TASK REQUIREMENTS: Repeat the entries that follow verbatim, without any of their pictures.

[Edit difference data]

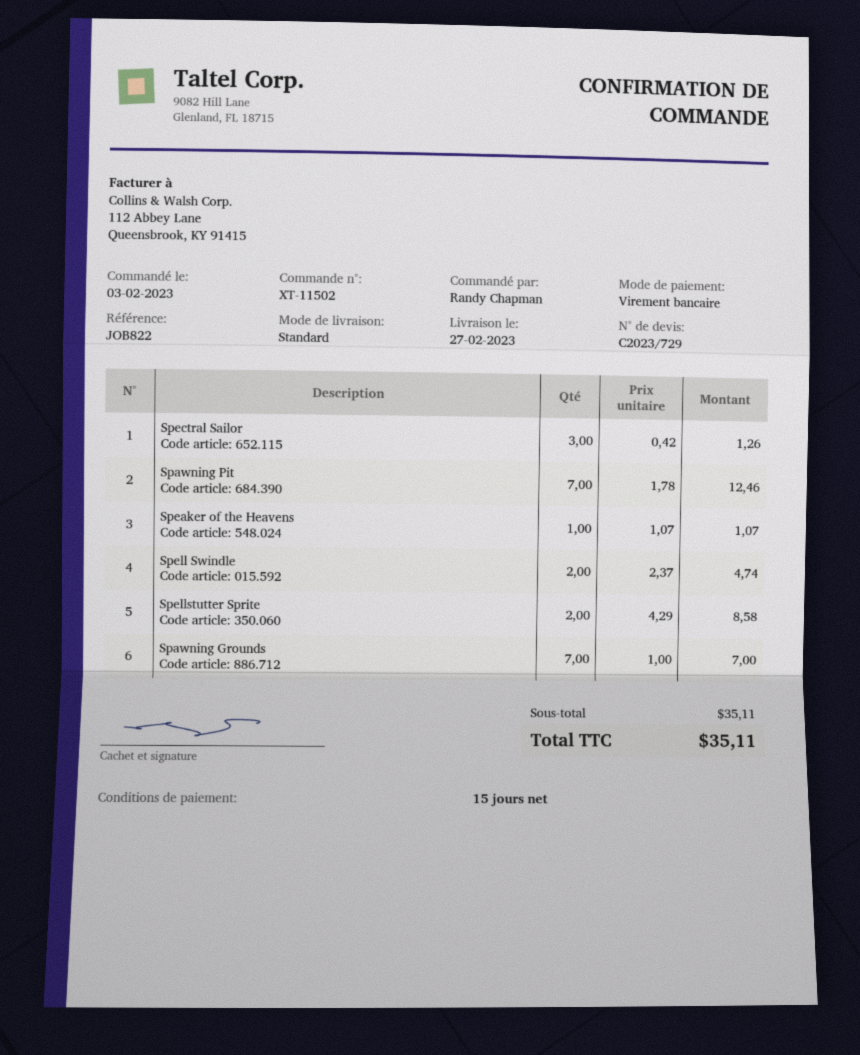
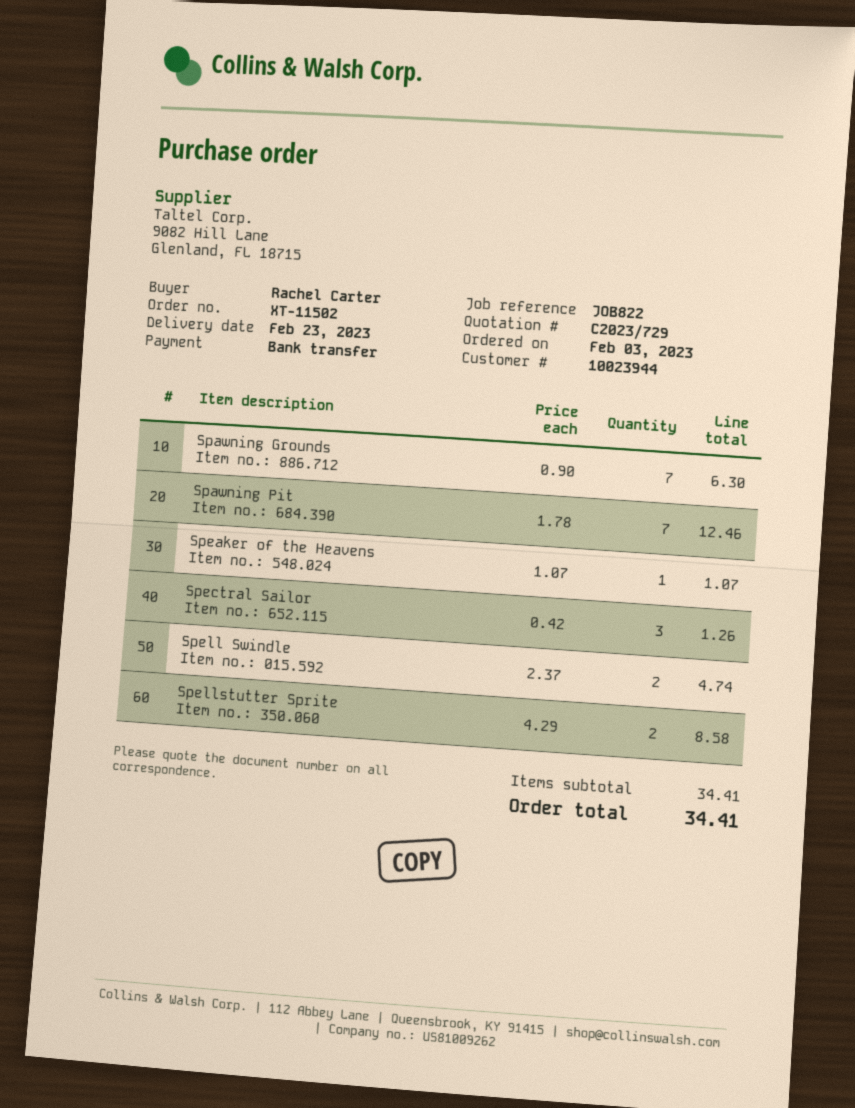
delivery date: 2023-02-27 -> 2023-02-23
ordered by: Randy Chapman -> Rachel Carter
Spawning Grounds: 7 x 1.00 = 7.00 -> 7 x 0.90 = 6.30
subtotal: 35.11 -> 34.41
total: 35.11 -> 34.41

EXERCISE RESULT:
delivery date: 2023-02-27 -> 2023-02-23
ordered by: Randy Chapman -> Rachel Carter
Spawning Grounds: 7 x 1.00 = 7.00 -> 7 x 0.90 = 6.30
subtotal: 35.11 -> 34.41
total: 35.11 -> 34.41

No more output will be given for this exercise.